What is the importance of artists collaborating beyond the workshop, even if they have very different practices?
It’s essential. And the ways that the workshops have been conceived is that it’s not so much about artists’ technical ability per se, but the different ways in which they’ve been trained to think about making, and their own practice. So the question is less about what kind of specific technical skills they have or need to build, although they’re all interesting emerging artists, but how they have been trained to think about the creation process, the design process, the initial idea and working through materials all the way through to the final stage. It’s the fact that they have very different ways of conceiving their own artistic process that’s essential to me and one of the reasons why they’re so different from each other is the practices themselves are very different, in part because the way they trained as undergraduates is very different. We’ve got students from Italy and the US, but also Ukraine, Russia, China, India, Germany, Cyprus, Azerbaijan, Ecuador, Iran, and several other countries, who have all trained and excelled as students in the fine arts in their home countries before coming to Rome to do an MFA, and that’s important.
What do you hope participants will learn from this workshop?

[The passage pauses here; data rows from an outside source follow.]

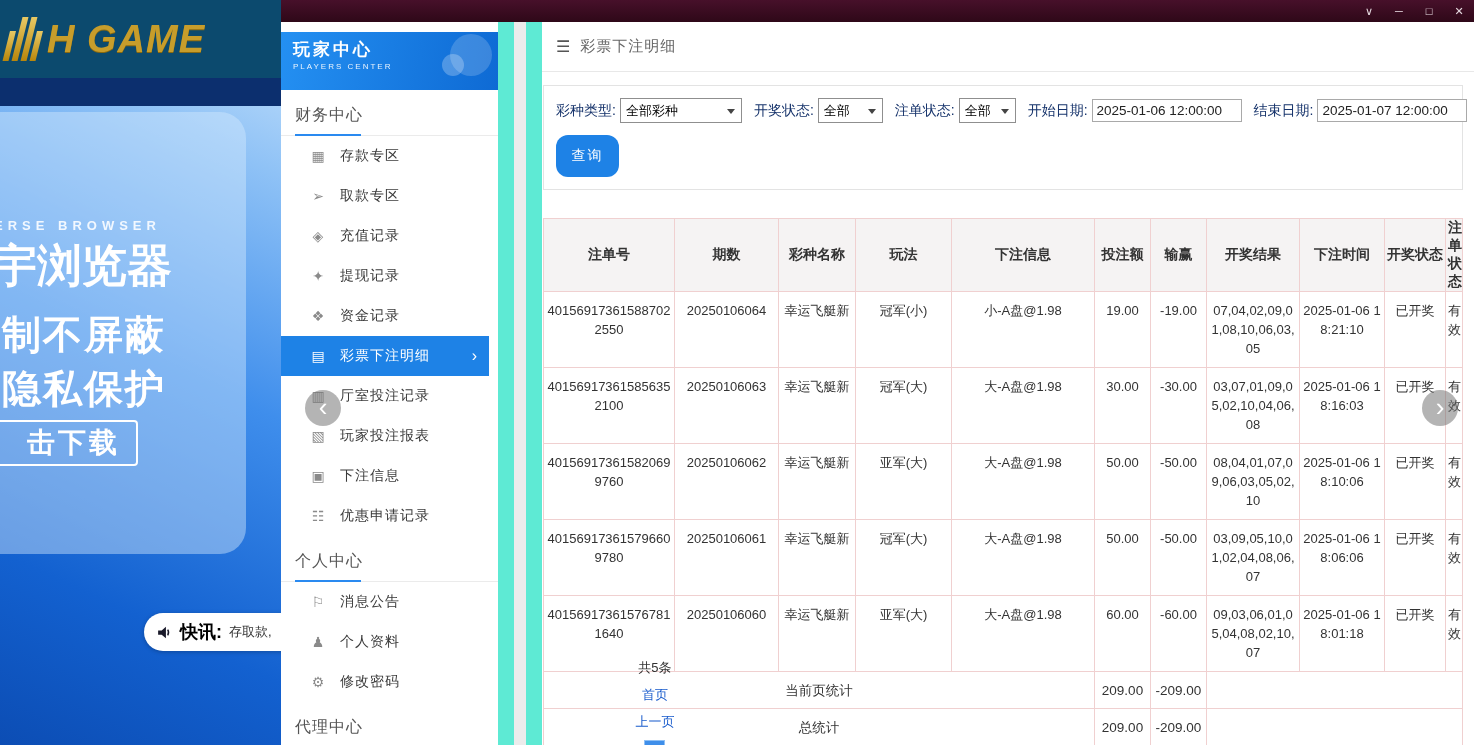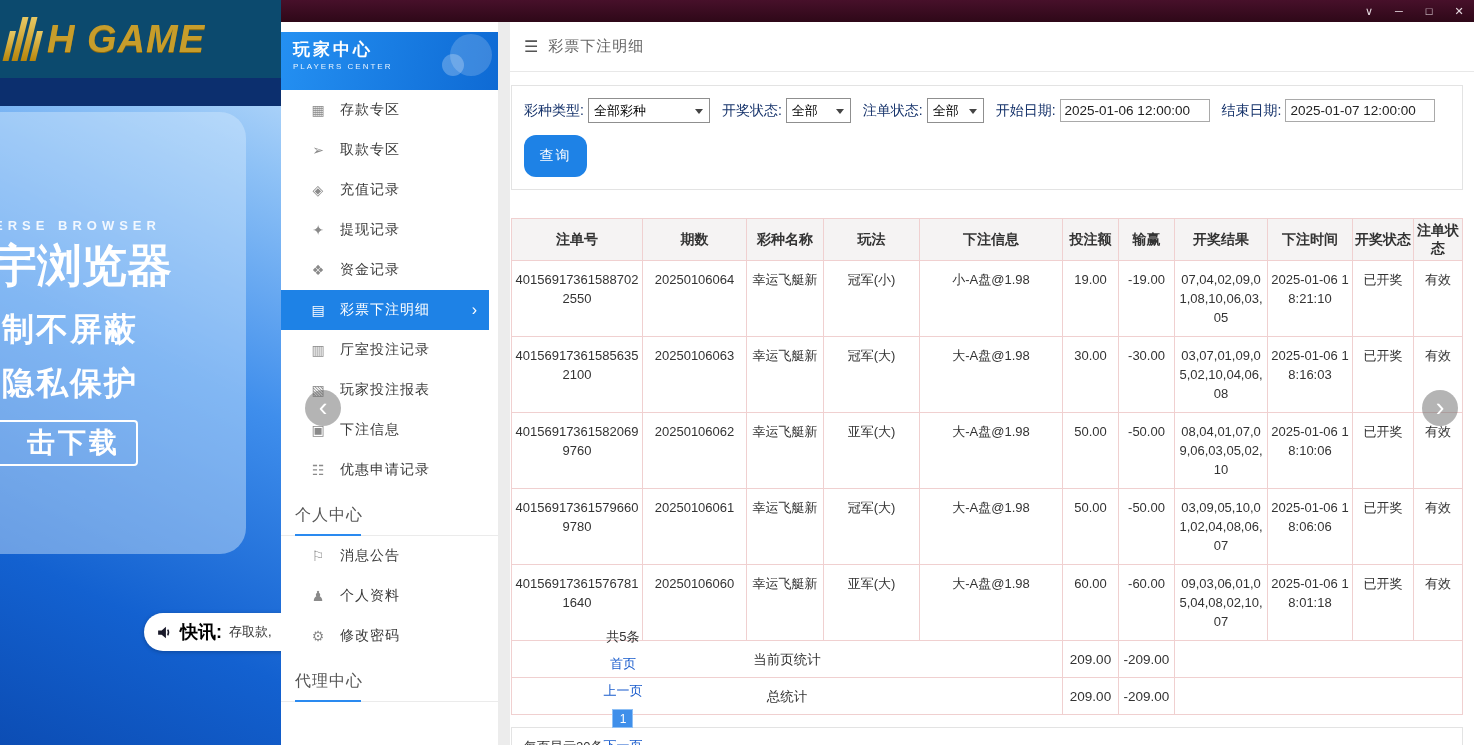"玩家中心" .panel { gap: none -> 16px }
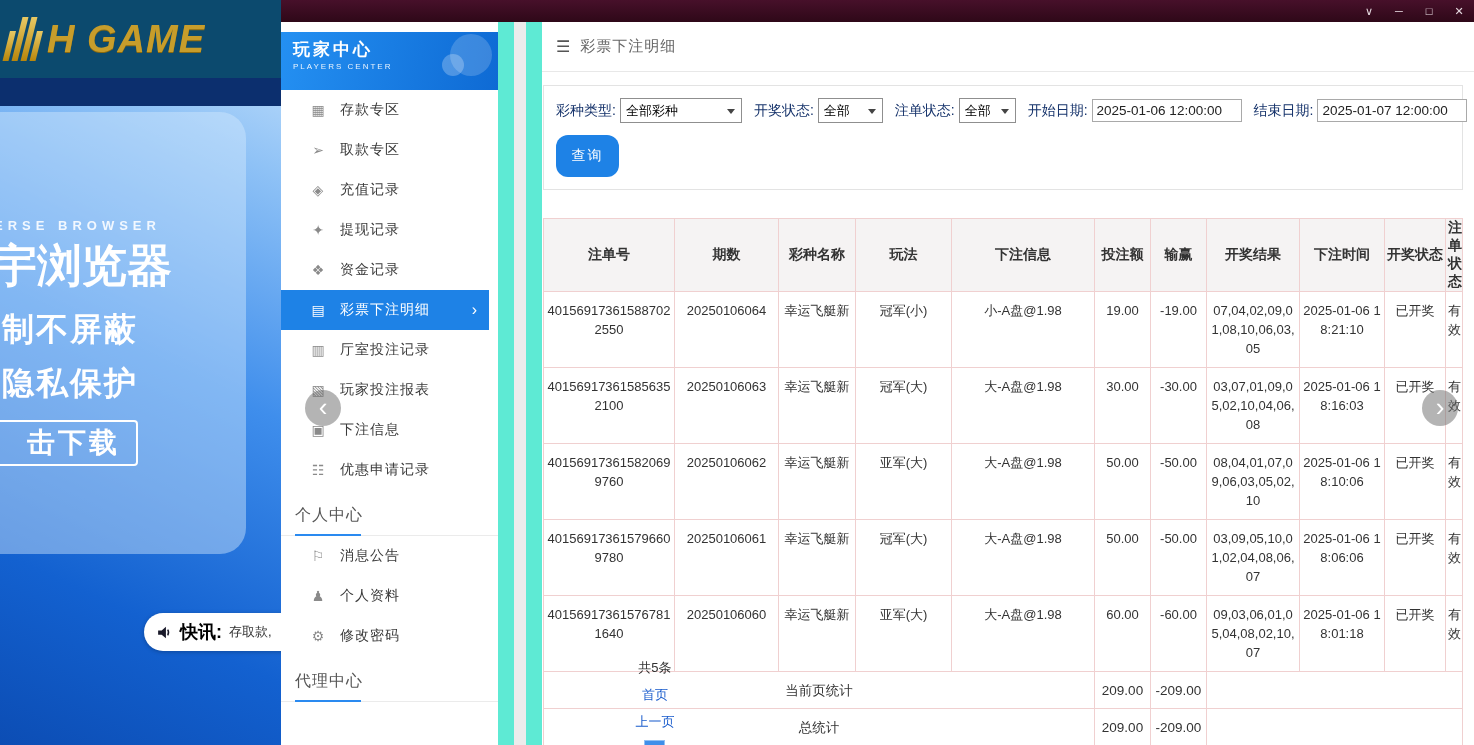"财务中心" div.side-heading { html: none -> <div>财务中心</div> }
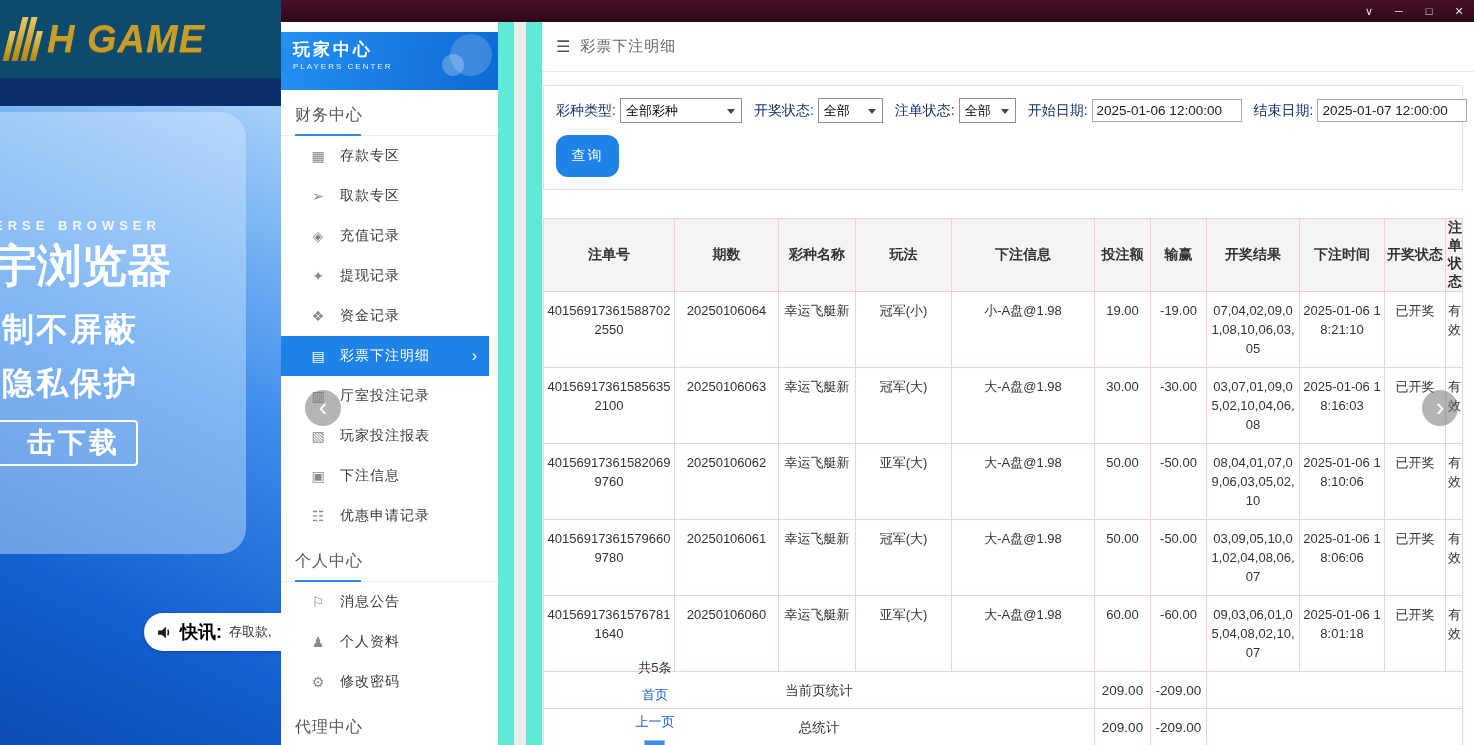"制不屏蔽" .promo-line { font-size: 32px -> 39px }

To think outside their own box and to create the conditions to help them rethink their own “habits of the mind” as practicing artists, to prompt them to think about the nature of artistic research, cognitively and experientially. The secondary learning outcome is about creating deep bonds, connections, and dialogues across institutions and across cultures. It can be very lonely to be an artist, especially for young artists who are not Italian. Many of those mid-career to established artists who were fellows in the foreign academies feel very isolated and don’t really know Rome or other institutions very well, for instance, and when I had the chance of getting them to work together it was hugely gratifying to me because that’s where you have community of good will and productive exchange, and I think a lot of Rome’s potential really comes out when those connections happen.
How can the wider public get involved in artistic education?
By going out and seeing what’s being done. By not being afraid to make things, whether or not one is an artist — on some level that’s a different point. By coming to the exhibition opening. By seeing what kinds of questions are being asked and what kinds of things are being experimented with. And by investing in creativity and artistic education. It may sound a little naïve, but my optimism is not dented and after quite a few years of working in this field I still believe in the value of sustained collaboration and mutual respect.
I think culture has always been an important instrument of diplomacy and also of conflict resolution. And I think on some level art, like education, does that. The more education, the more openness of mind, the more creativity, the more understanding.
The group exhibition of L’Invenzione della giovinezza opens at 3pm Friday, 13 May 2022.